==== Data shown
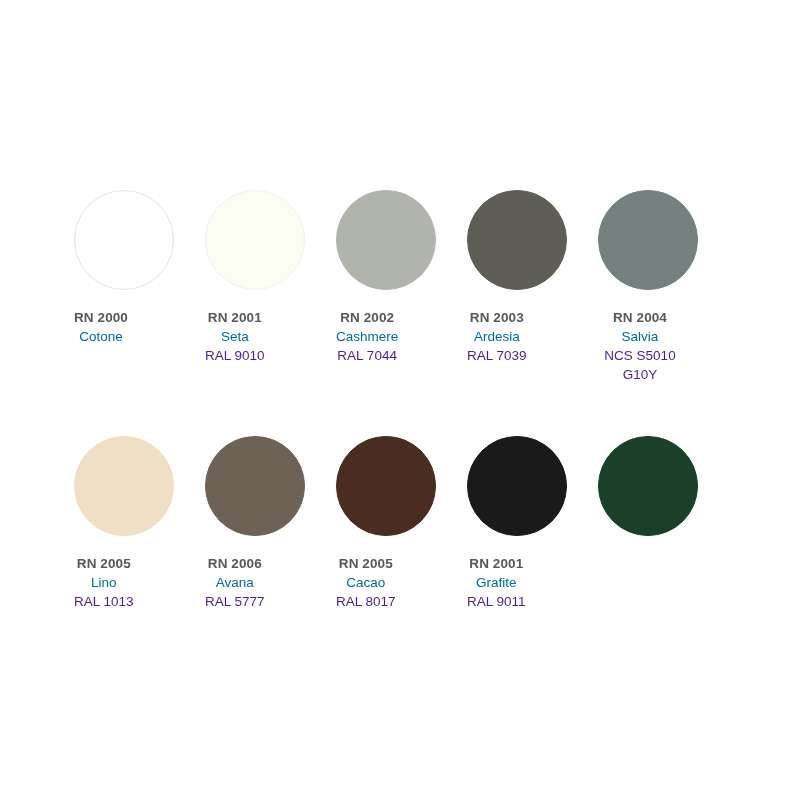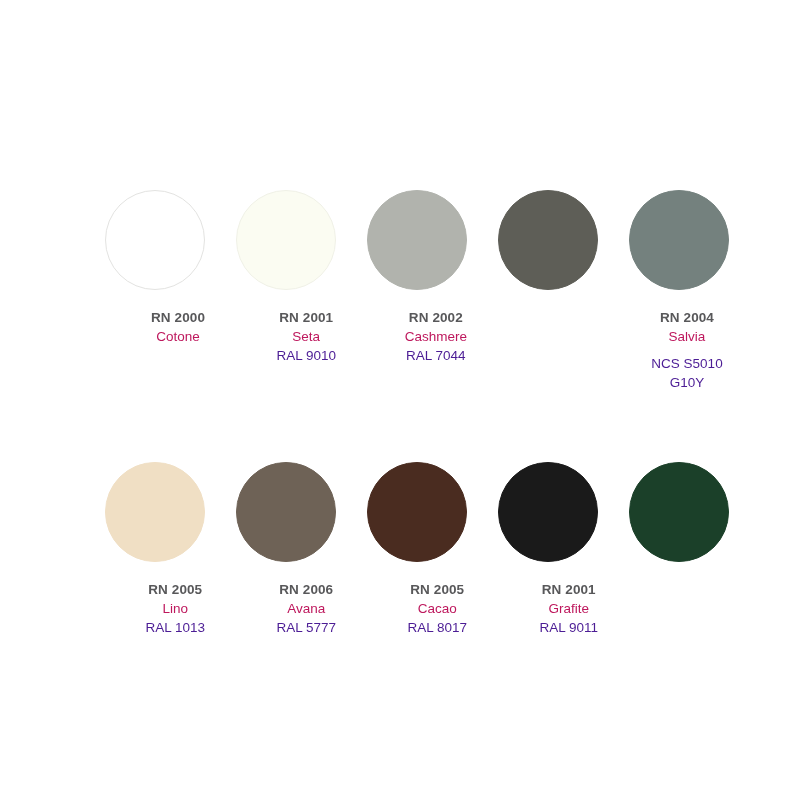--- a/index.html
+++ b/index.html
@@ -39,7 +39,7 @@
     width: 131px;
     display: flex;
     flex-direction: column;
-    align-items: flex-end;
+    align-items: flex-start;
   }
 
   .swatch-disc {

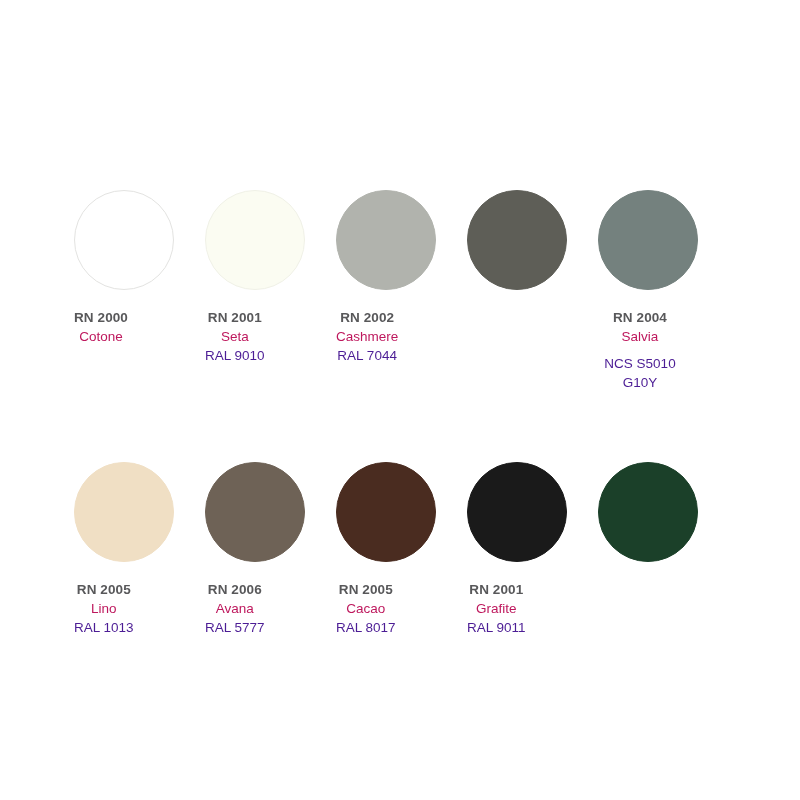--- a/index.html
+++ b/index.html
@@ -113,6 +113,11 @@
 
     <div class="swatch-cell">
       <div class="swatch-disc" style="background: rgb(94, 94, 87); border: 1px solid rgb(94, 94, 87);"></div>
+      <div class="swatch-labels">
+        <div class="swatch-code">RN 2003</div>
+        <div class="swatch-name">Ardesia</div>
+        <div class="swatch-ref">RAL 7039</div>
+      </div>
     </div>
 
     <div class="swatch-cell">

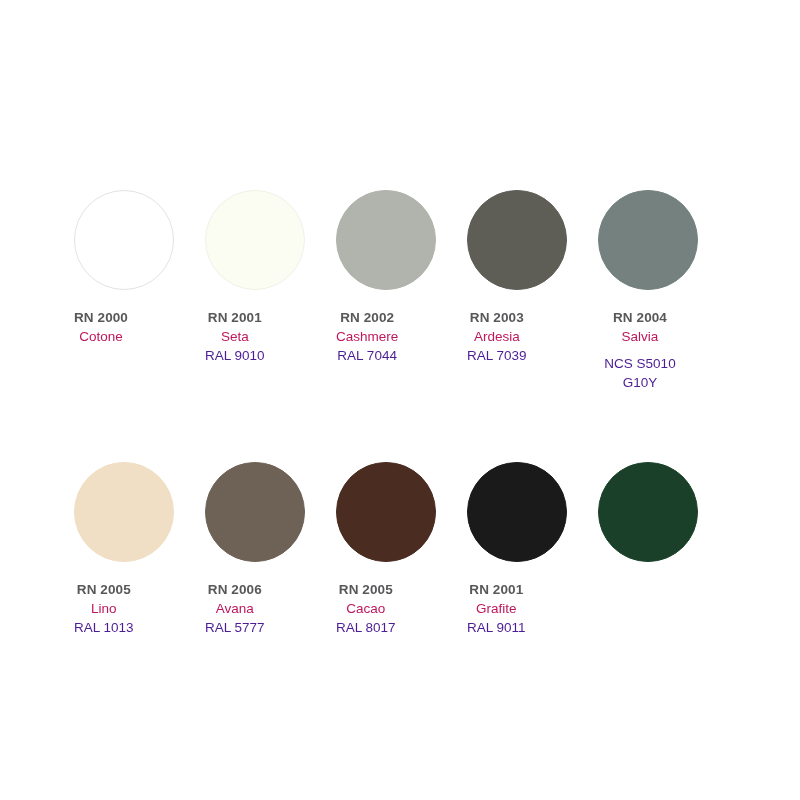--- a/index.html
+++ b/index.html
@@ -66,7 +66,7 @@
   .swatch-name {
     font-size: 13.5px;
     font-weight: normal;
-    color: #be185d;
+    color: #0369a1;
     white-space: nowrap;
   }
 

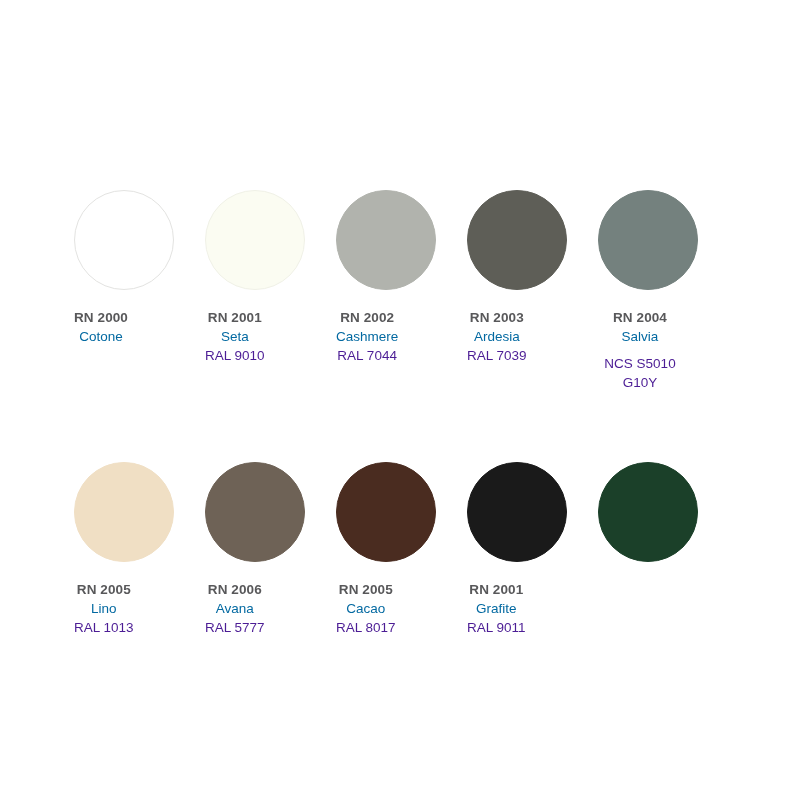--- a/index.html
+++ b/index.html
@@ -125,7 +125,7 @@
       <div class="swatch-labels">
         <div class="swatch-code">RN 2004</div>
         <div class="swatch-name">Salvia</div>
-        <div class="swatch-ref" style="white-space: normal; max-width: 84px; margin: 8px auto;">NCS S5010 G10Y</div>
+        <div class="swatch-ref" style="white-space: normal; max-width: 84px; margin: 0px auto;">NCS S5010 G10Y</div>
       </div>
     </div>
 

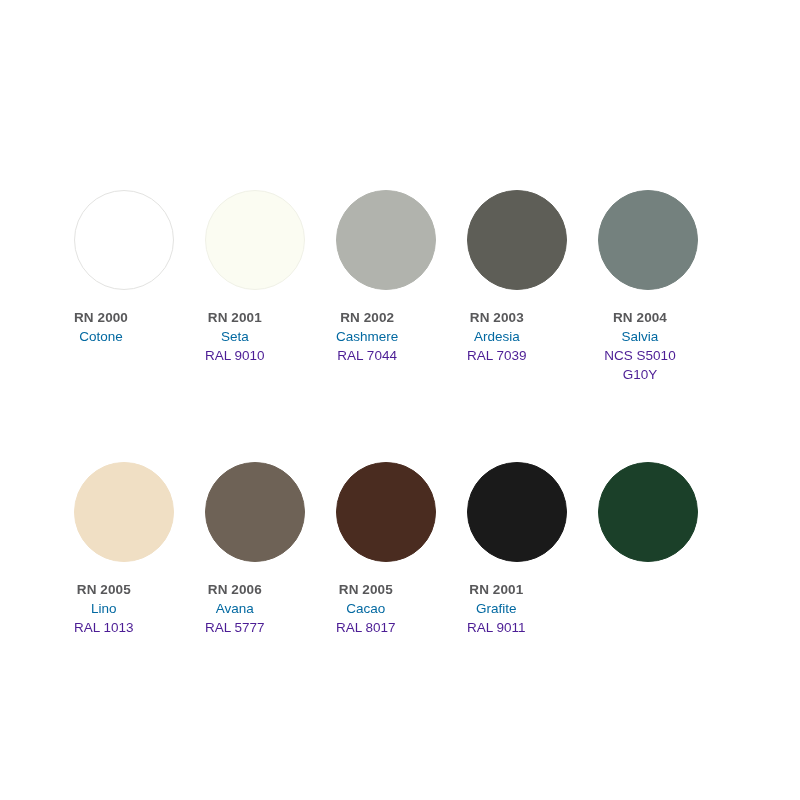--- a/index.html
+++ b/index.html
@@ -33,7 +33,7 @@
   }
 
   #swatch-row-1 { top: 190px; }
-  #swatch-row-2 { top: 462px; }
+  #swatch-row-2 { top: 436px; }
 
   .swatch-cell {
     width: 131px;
========
==== Data shown
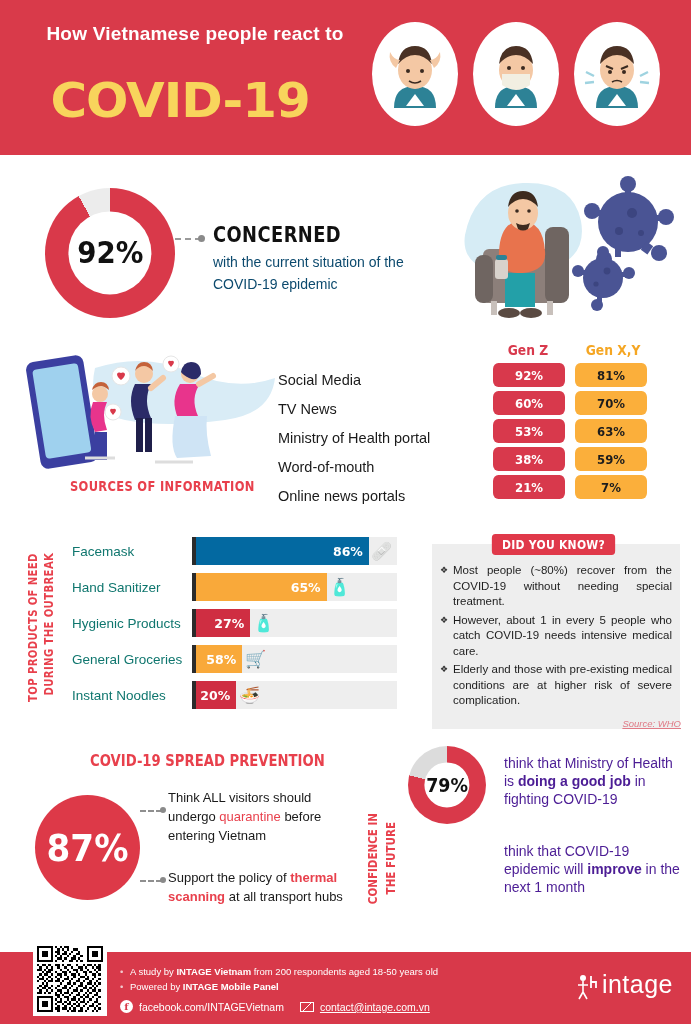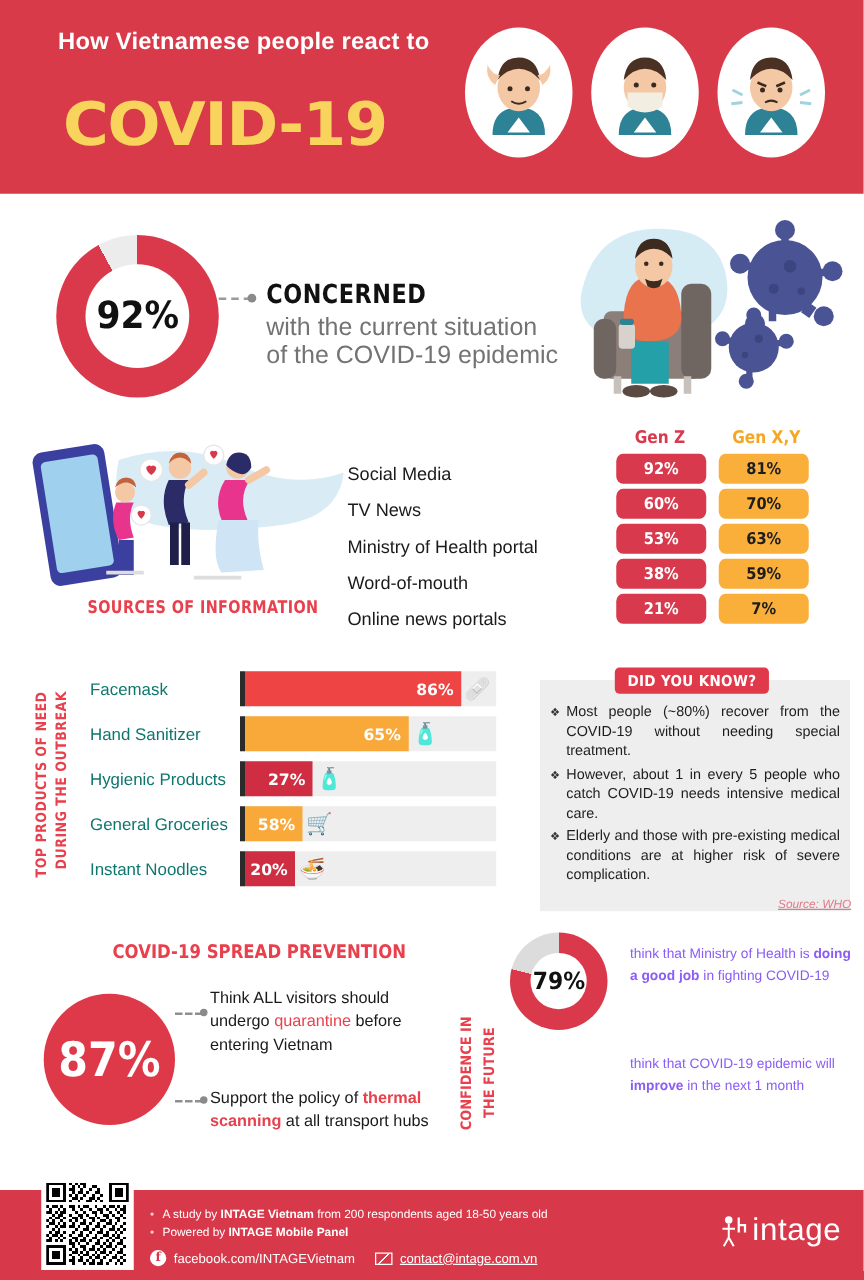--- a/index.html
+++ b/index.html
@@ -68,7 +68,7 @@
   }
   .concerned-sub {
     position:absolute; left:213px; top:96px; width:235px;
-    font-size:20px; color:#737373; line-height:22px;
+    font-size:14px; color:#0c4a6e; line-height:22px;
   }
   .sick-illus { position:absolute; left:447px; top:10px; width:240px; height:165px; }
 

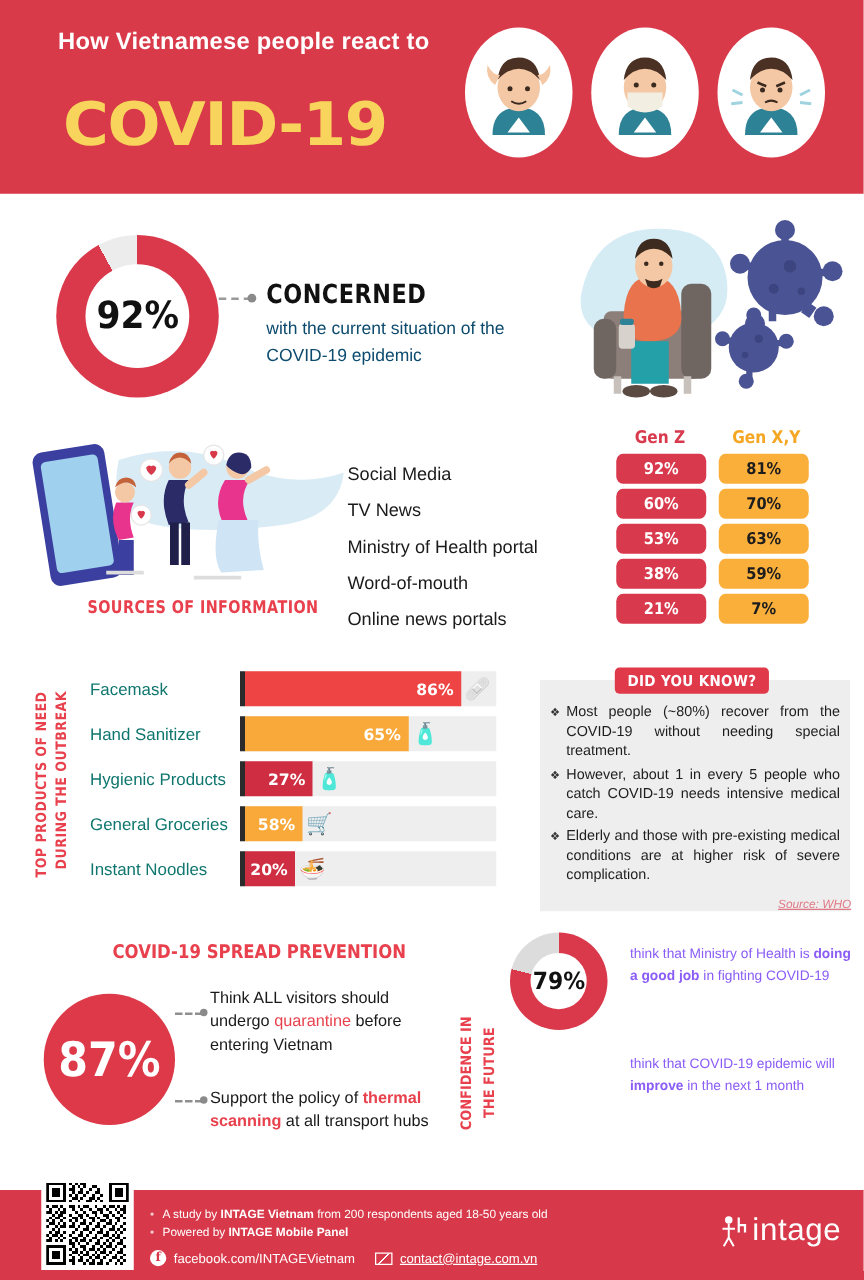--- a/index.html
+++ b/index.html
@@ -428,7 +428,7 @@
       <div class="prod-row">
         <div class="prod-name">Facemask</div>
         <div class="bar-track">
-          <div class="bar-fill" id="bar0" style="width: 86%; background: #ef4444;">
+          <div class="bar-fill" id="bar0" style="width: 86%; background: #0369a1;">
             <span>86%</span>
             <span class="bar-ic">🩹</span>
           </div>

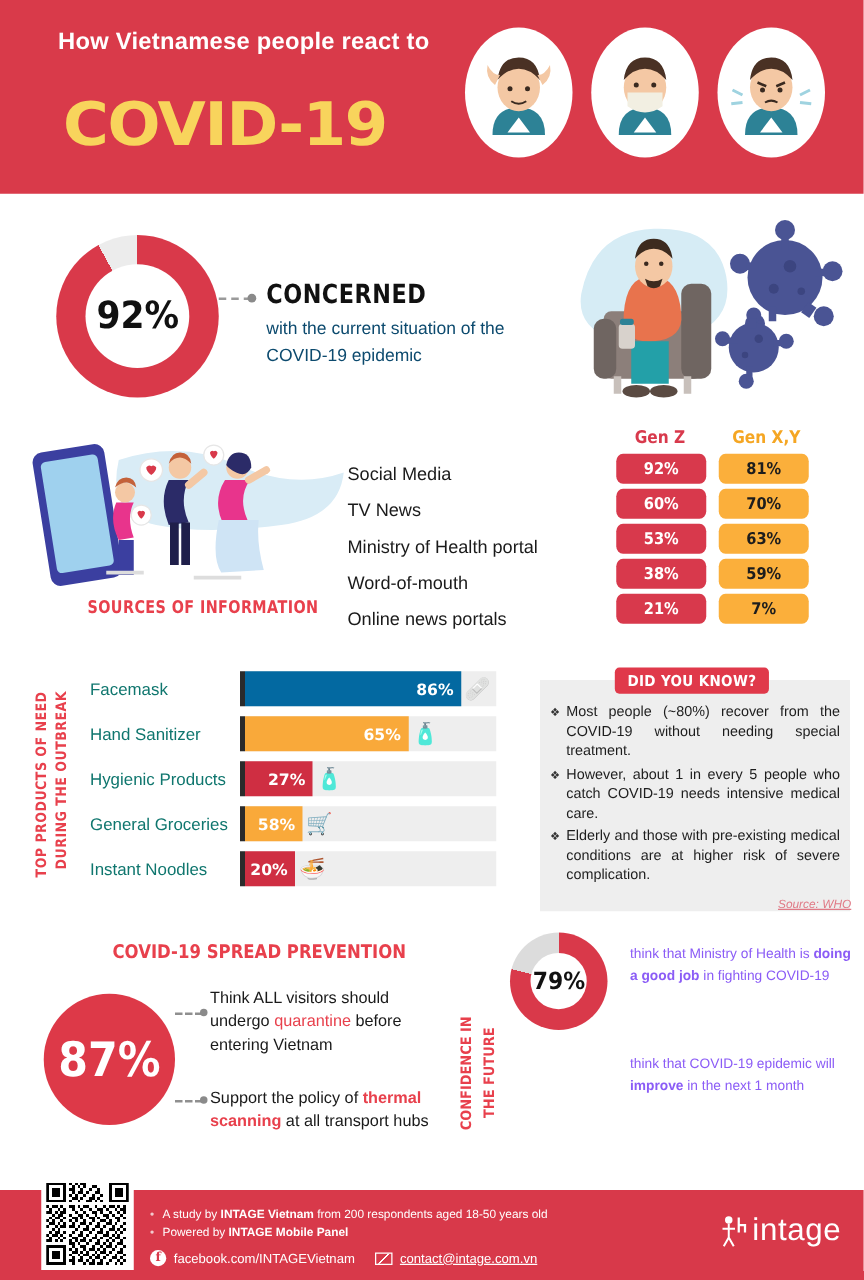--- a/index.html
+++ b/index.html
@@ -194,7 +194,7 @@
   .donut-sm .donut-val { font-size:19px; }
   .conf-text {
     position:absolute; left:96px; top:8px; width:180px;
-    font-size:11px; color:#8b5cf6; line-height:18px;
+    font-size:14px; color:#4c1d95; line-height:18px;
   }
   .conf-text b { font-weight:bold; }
========
The problem: What is needed is an exact copy of the lines above from the one with "flex-direction: column;" to the one with "87); border: 1px", both ends kept, and nothing more; please leave the pictures out.

Finished exercise:
     flex-direction: column;
-    align-items: flex-end;
+    align-items: flex-start;
   }
 
   .swatch-disc {

--- a/index.html
+++ b/index.html
@@ -113,6 +113,11 @@
 
     <div class="swatch-cell">
       <div class="swatch-disc" style="background: rgb(94, 94, 87); border: 1px solid rgb(94, 94, 87);"></div>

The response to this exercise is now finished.